We have at the Sloan Kettering a powerful technology that we did not have before for sequencing the DNA of the cancer cell. We created a special task force on precision medicine coordinated by José Baselga, Joan Massagué and John Petrini. We launched a genomic test called MSK-IMPACT™ that allows pathologists to screen more than 410 genes for mutations. Every year more than 10,000 MSK patients will have their cancer profiled using this test. This information will help physicians select personalized approaches that improve the safety and efficacy of each patient’s treatment. We are studying the ability to find cancer DNA in the blood and study the mutation in this DNA. Sometimes under cancer therapy the cancer cell can develop new mutations, bypassing the blocking of the metabolic process induced by the medication. This is the reason why a medication may become no longer effective. Looking at the cancer DNA in the blood we can quickly identify the new mutations and switch to a different drug specific to these new mutations.
In this way do you think that shortly you will be able to cure cancer for good?
This completely new approach can really increase, in an important way, the curability of cancer. By studying the DNA in the blood we can also detect a very early cancer, and this will also improve curability.
Isn’t this precision medicine very expensive at the moment?
It is becoming less and less expensive. In 2001 to decode the entire human DNA cost $100 million dollars. Now it would cost $5,000 dollars. Technology will allow this precision medicine to become less expensive, and the target treatment will also avoid empiric treatments that sometimes are not effective and are also expensive. In the end this medicine will be more effective, with better curability and less cost.
How much do you already use precision medicine?
At the moment only 10% of medicine in cancer treatments is genomic based. We would like precision medicine to be more and more diffused. For 2016 the US Government has invested $215 million dollars in precision medicine, because they realise that this will be the way to obtain a more effective cost/benefit medicine.
Is this medicine only for cancer therapy or does it also apply to other diseases?

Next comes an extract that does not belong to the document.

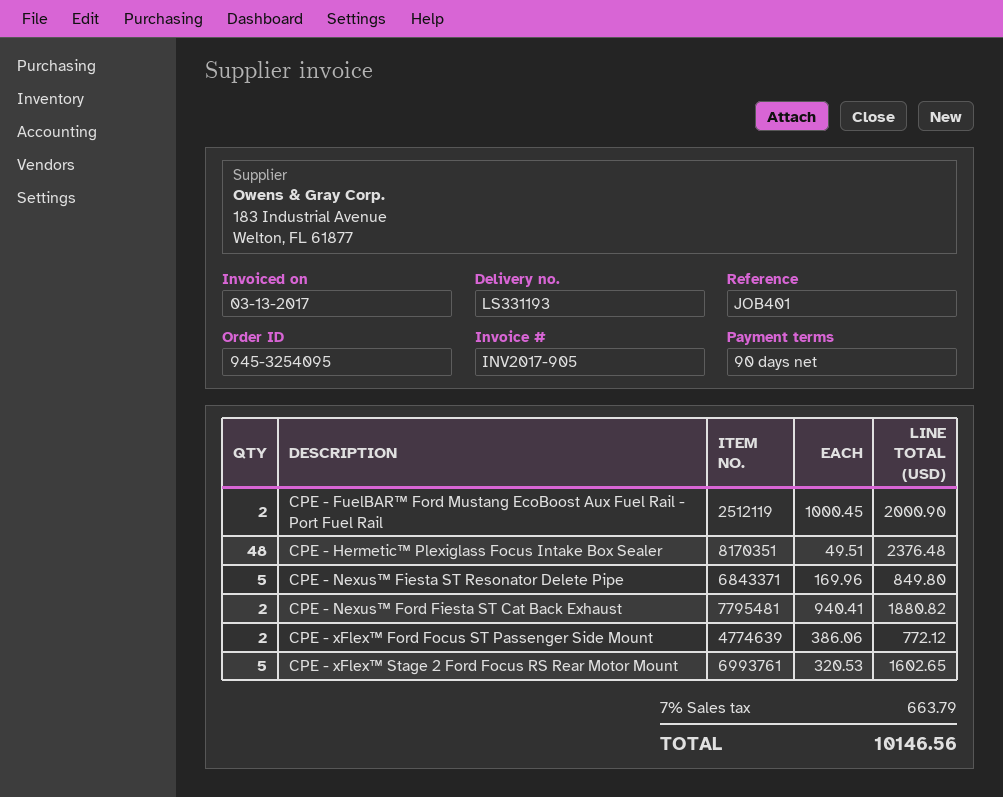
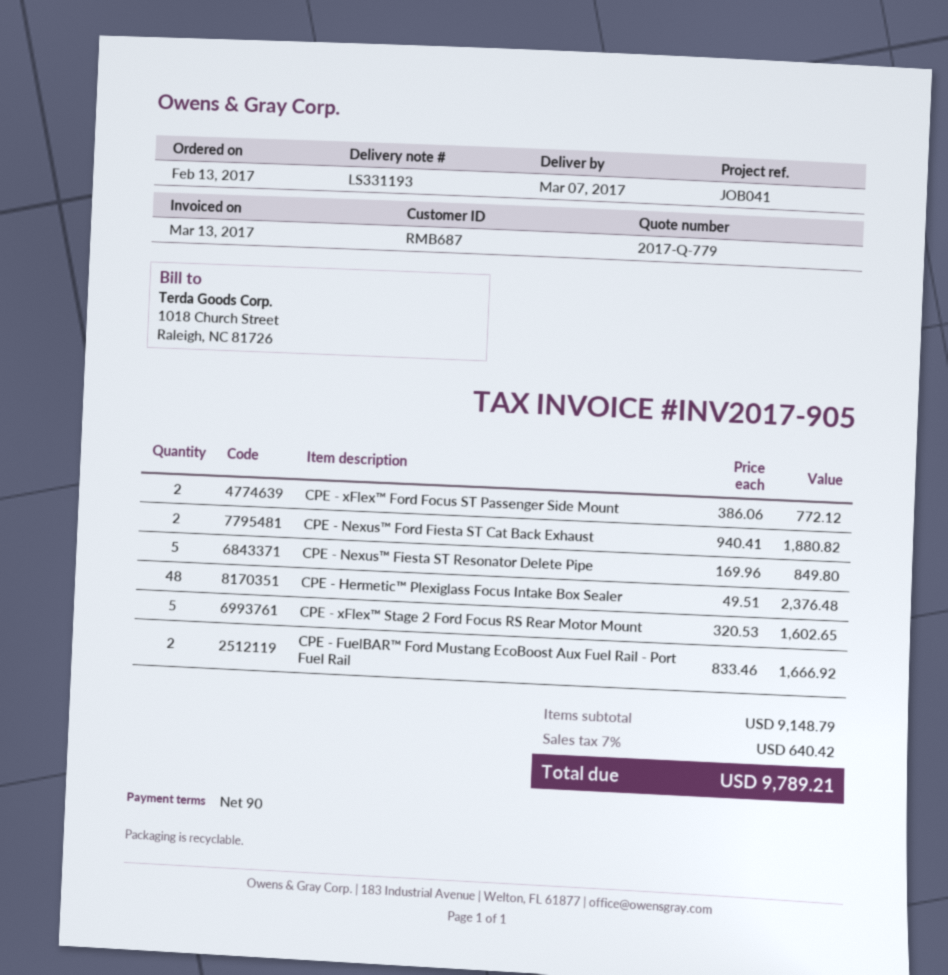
reference: JOB401 -> JOB041
CPE - FuelBAR™ Ford Mustang EcoBoost Aux Fuel Rail - Port Fuel Rail: 2 x 1000.45 = 2000.90 -> 2 x 833.46 = 1666.92
tax: 7% = 663.79 -> 7% = 640.42
total: 10146.56 -> 9789.21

It is also important for other diseases, like cardiovascular, autoimmune, neurology and the identification of mutations that can better benefit from specific medication.
How can the pharmaceutical industry keep up with this progress?
They are investing a lot into the research of new medications specific for the different mutations. Some medications are already in use, like Trastuzumab for HER-2 mutated breast cancers, and others are under investigation and may be available soon. Some simple medications that we have had available for years may have a more specific application in some patients. A good example is the simple aspirin, which was found to decrease the risk of colon cancer, but it can also cause potentially serious bleeding in the stomach, small intestine, or even the brain. So it would be great to have more precise ways to predict whether the benefits of aspirin are likely to outweigh the risks in an individual patient. We now know that an individual with a mutation (SNPs) at chromosomes 12 and 15 has great risk reduction, outweighing the bleeding risks.
From all that you say, is it the case that because of this new technology medicine is really making enormous progress? Am I right?
Yes, because the way of treating diseases may completely change with this concept of different diseases inside one disease. It’s like Chinese boxes: by only opening the right one we can cure the disease. The patient will go to the doctor, the doctor will take his/her blood sample and the DNA in the blood will be sequenced; and the next day you will have your specific medication, or none if it is not necessary.
You are a surgeon. Will the system of surgical operation also change?
We may avoid some surgeries in the future. We know that some cancers never progress and kill the patient. Identifying these cancers by DNA study would avoid surgery. There is debate now, for example, about prostate and breast cancers that we may not need to remove surgically because they are indolent. The DNA sequence and determination of the mutations may better select these cancers and avoid surgery.
What are you expecting to come from the meeting in Florence?
New ideas on how to apply this precision medicine, and an idea on how to combine this precision medicine with ethics. Sequencing the DNA and knowing the possible risks of an individual would complicate important ethical issues and also will touch the person’s privacy. This new precise medicine is almost at its beginning, therefore the process to clearly show that it will be much better than empiric medicine will take some time. But I really hope that the meeting in Florence will help to shorten the time from the research to the clinical application. The scientific community is analysing the results and will ultimately decide for the change.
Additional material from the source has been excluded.